Один из охранников показал ему вздувшуюся сине-багровую руку.

– Я только подошел к старику и хотел тронуть его за плечо. Не знаю, как это может быть, но рука сразу онемела. И только глянь теперь на нее!

– Болит?

– Нет, но сдается мне, будет, когда пройдет онемение. Если оно пройдет, конечно.

– Ну ладно, с этим надо кончать. Они даже вроде бы не дерутся. Они танцуют. Пусть закругляются!

– Не надо, – нервно проговорил охранник с багровой рукой. – Не становись между ними!

Дежурный, не обращая внимания на предостережение, протопал по крыше, правой рукой с зажатым в ней пистолетом помахал дерущимся и сказал:

– Ладно, ребята, спектакль окончен. Вы арестованы. Оба!

Он не понял, который из двух сделал это, но движением, недоступным глазу, кто-то обмотал ему пальцы стволом его собственного пистолета.

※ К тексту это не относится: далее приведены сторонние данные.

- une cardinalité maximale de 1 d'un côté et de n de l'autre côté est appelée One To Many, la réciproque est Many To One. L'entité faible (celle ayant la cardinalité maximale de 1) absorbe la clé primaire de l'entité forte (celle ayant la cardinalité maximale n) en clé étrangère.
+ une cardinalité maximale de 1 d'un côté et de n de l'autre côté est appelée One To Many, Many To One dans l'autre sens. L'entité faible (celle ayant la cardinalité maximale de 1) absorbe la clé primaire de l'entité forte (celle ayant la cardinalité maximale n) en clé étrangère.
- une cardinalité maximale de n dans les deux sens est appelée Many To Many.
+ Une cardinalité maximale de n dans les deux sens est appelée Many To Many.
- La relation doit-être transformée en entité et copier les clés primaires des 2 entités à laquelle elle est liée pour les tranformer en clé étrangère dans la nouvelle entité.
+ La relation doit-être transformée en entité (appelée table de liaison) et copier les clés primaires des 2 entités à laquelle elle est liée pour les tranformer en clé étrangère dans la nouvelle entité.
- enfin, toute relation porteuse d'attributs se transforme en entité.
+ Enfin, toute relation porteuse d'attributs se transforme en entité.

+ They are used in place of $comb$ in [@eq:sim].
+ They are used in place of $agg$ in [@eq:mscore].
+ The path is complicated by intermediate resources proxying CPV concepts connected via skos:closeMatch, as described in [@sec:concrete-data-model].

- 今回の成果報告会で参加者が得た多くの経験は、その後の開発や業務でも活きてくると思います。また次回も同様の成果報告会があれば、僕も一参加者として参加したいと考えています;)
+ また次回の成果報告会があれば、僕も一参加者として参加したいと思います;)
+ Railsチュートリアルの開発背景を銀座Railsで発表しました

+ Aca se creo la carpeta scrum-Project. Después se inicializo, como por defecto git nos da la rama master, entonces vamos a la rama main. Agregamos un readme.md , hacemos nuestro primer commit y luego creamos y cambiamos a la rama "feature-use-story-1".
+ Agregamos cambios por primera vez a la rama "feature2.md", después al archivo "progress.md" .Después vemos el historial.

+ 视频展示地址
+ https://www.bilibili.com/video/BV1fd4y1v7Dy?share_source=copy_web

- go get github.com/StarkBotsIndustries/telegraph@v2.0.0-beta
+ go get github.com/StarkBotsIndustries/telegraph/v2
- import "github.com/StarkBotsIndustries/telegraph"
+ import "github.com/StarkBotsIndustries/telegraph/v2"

Он посмотрел на руку, безнадежно зажатую в штопоре скрученного металла, и закричал собратьям по профессии:

– Вызывайте Национальную гвардию, живо!

Римо был у самого края крыши, когда заметил, далеко внизу, фигуру идущего к машине стрелка.

Он перегнулся через парапет и крикнул:

– Не уезжай, отец! Подожди меня!

И заскользил вниз по наружной стене здания. Чиун, под внимательными взорами охранников, постоял недолго, покивал, отвернулся и направился к выходу.

Охранники почтительно расступились, и один потом даже клялся, что видел сверкнувшую в глазах старика слезу.